You cannot dodge the ignorance of these elected officials so I find it in my best interest to just turn them off and wait for the day when reason and commonsense return.
It may be a long way off but it is much better than destroying the tv as some lump of insanity proposes yet another “austerity measure” cloaked in “old time religion” is given a forum to dust off his/her biases in a sea of hot air and stupidity.
When someone as dimwitted as Marco Rubio is given hours of airtime running all over Sunday morning talk shows saying this, or denying it in the next breath, it is a certainty that we have reached the bottom of the barrel on the political scene.
It will take decades to reform what has been stolen by greedy, ignorant, self serving, egotistical, two faced idiots without an ounce of humanity residing in their DNA.
I give up.
I know you won’t really give up Pat. We are a lot a like–cynical but still hopeful. Yesterday I got a dose of hope from the Red Sox. They’re getting off to a pretty good start.

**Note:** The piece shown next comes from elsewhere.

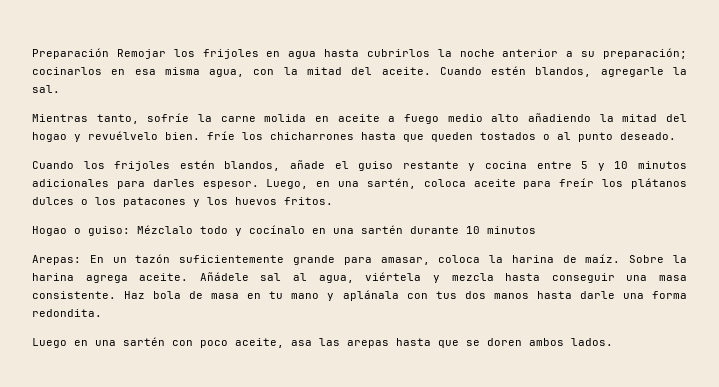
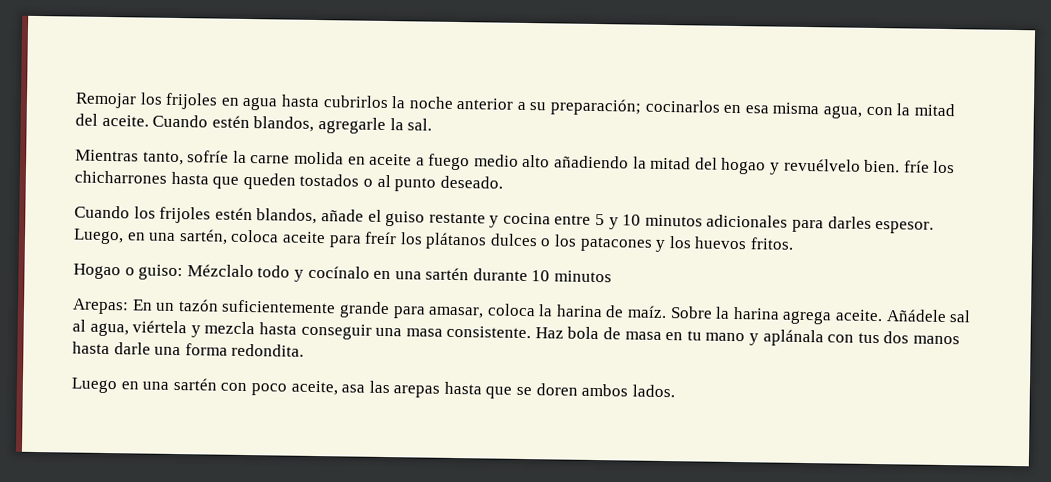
- Preparación Remojar los frijoles en agua hasta cubrirlos la noche anterior a su preparación; cocinarlos en esa misma agua, con la mitad del aceite.
+ Remojar los frijoles en agua hasta cubrirlos la noche anterior a su preparación; cocinarlos en esa misma agua, con la mitad del aceite.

True. You could hear the crack of those bats along with the “hustle” that is Dustin Pedroia from 90 miles away!
You are right, there is still a glimmer of optimism lurking somewhere in my bones.
I was listening to it on the radio in my car and cheering! And what about Buchholz?
Rubio does seem deliberately obtuse doesn’t he?
Thanks for staying on this, Dak. Apparently we have to keep repeating the truth over and over again to fight the “catapulting of the propaganda” by the austerity pushers in the political class, the corporate media, and Wall Street. It gets boring sometimes, but it’s necessary.
Adam Green of the Progressive Change Campaign was just on C-Span’s American Journal talking about safety net cuts and did a great job. If you have a chance check it out when it gets posted.
Look how easy it is to find data on what is and isn’t the problem in this country. Listen to what all the folks–like Bernanke–that know what they’re talking about talk about as issues. NONE of them say the deficit is going to be any kind of problem in the short run and that economic growth could take care of any potential problems. WTF do these folks in the media and in elected positions of power need besides a kick in the ass?
At present they don’t suffer the consequences which the rest of us have to live with. They need motivation to do the right thing. A POTUS who lead for the people who voted him in would most certainly help, but nah gonna happen as we know all too well. A harder kick in the ass is what I’d love to see them get.
I wish it were possible to give them a kick in the ass, I really do.
Joseph Stiglitz: A Tax System Stacked Against the 99 Percent
Why don’t policy makers pay attention to these economists? It seems like Obama had Romer and others during his first term and now all he has is lawyers with “policy” experience.
Charles Pierce’s review of the Sunday talk shows
WHAT ARE THE GOBSHITES SAYING THESE DAYS?
With a great writer like Pierce on our side, how can we lose?
He is a national treasure.
Cracks me up……thorazine in the coffee machine.
This alone is worth the price of admission 🙂
I really like what Krugman said about writing in that Bloomberg interview.
Yeah, love those memorable zingers of his!